» TASK ITEM
All that is wanted is the span of lines from the one with "backend where possible." to the last line of the data, copied exactly.

Change listing data
:::::

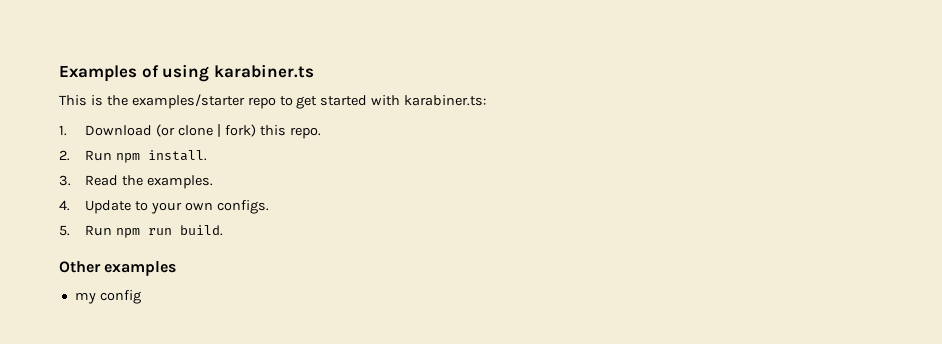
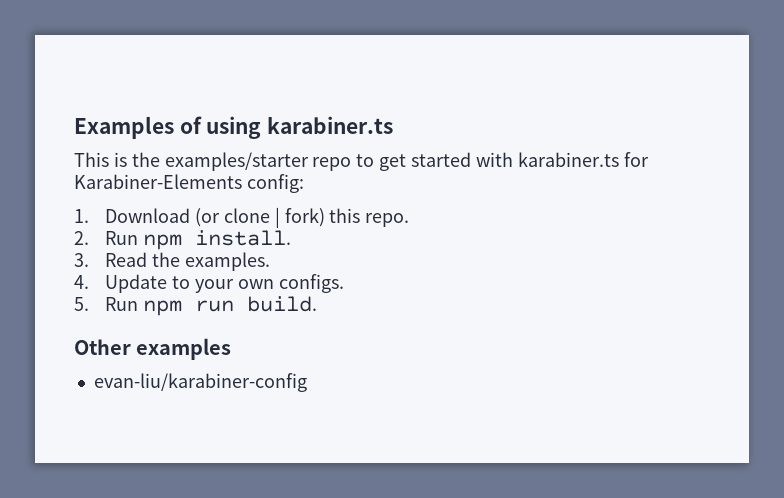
- This is the examples/starter repo to get started with karabiner.ts:
+ This is the examples/starter repo to get started with karabiner.ts for Karabiner-Elements config:
- my config
+ evan-liu/karabiner-config

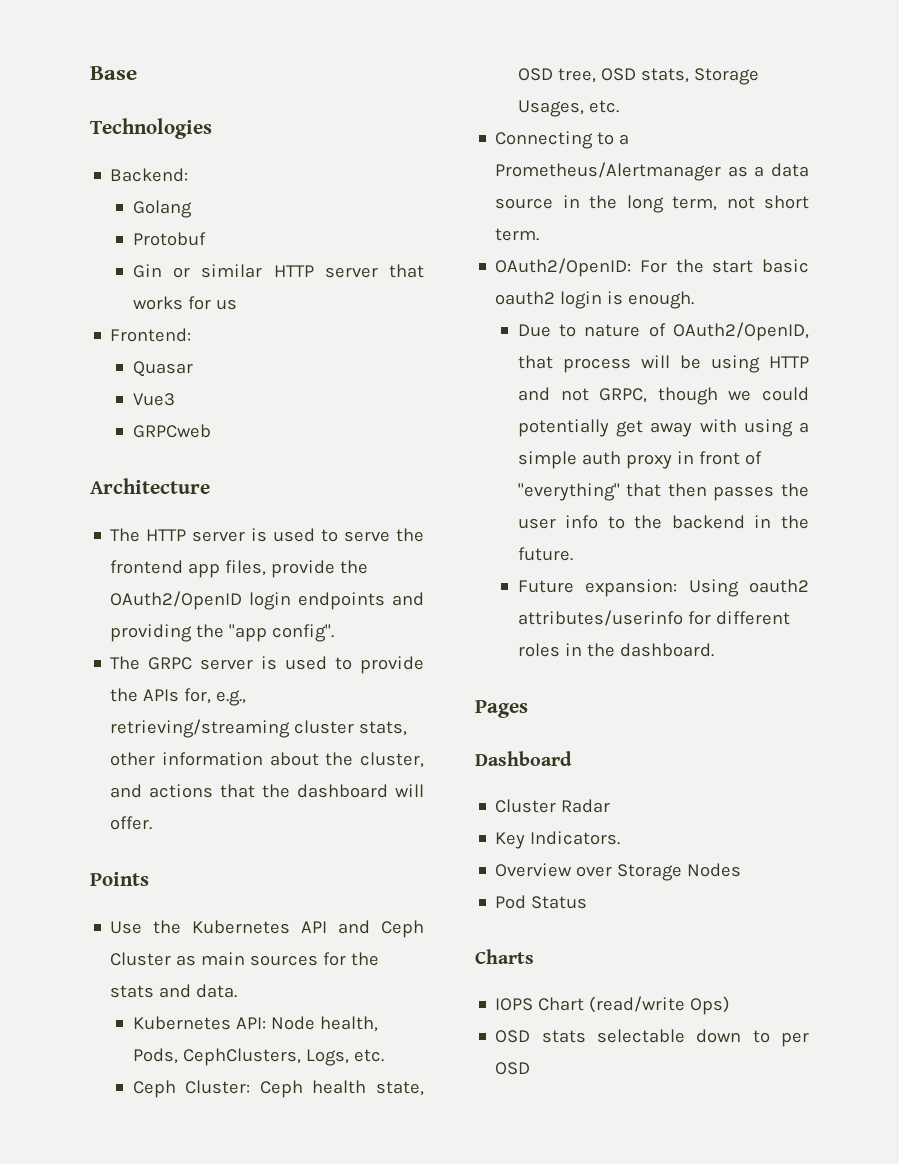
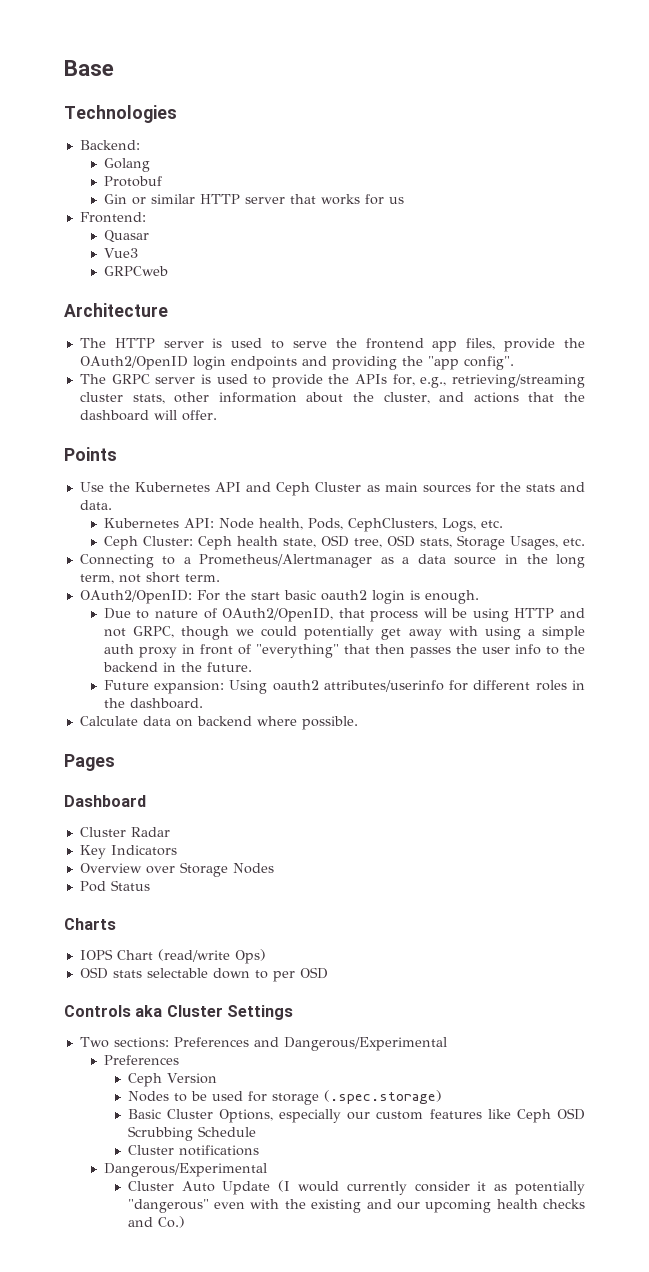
+ Calculate data on backend where possible.
- Key Indicators.
+ Key Indicators
+ Controls aka Cluster Settings
+ Two sections: Preferences and Dangerous/Experimental
+ Preferences
+ Ceph Version
+ Nodes to be used for storage (.spec.storage)
+ Basic Cluster Options, especially our custom features like Ceph OSD Scrubbing Schedule
+ Cluster notifications
+ Dangerous/Experimental
+ Cluster Auto Update (I would currently consider it as potentially "dangerous" even with the existing and our upcoming health checks and Co.)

:::::

» OUTPUT FOR THIS EXERCISE
+ Calculate data on backend where possible.
- Key Indicators.
+ Key Indicators
+ Controls aka Cluster Settings
+ Two sections: Preferences and Dangerous/Experimental
+ Preferences
+ Ceph Version
+ Nodes to be used for storage (.spec.storage)
+ Basic Cluster Options, especially our custom features like Ceph OSD Scrubbing Schedule
+ Cluster notifications
+ Dangerous/Experimental
+ Cluster Auto Update (I would currently consider it as potentially "dangerous" even with the existing and our upcoming health checks and Co.)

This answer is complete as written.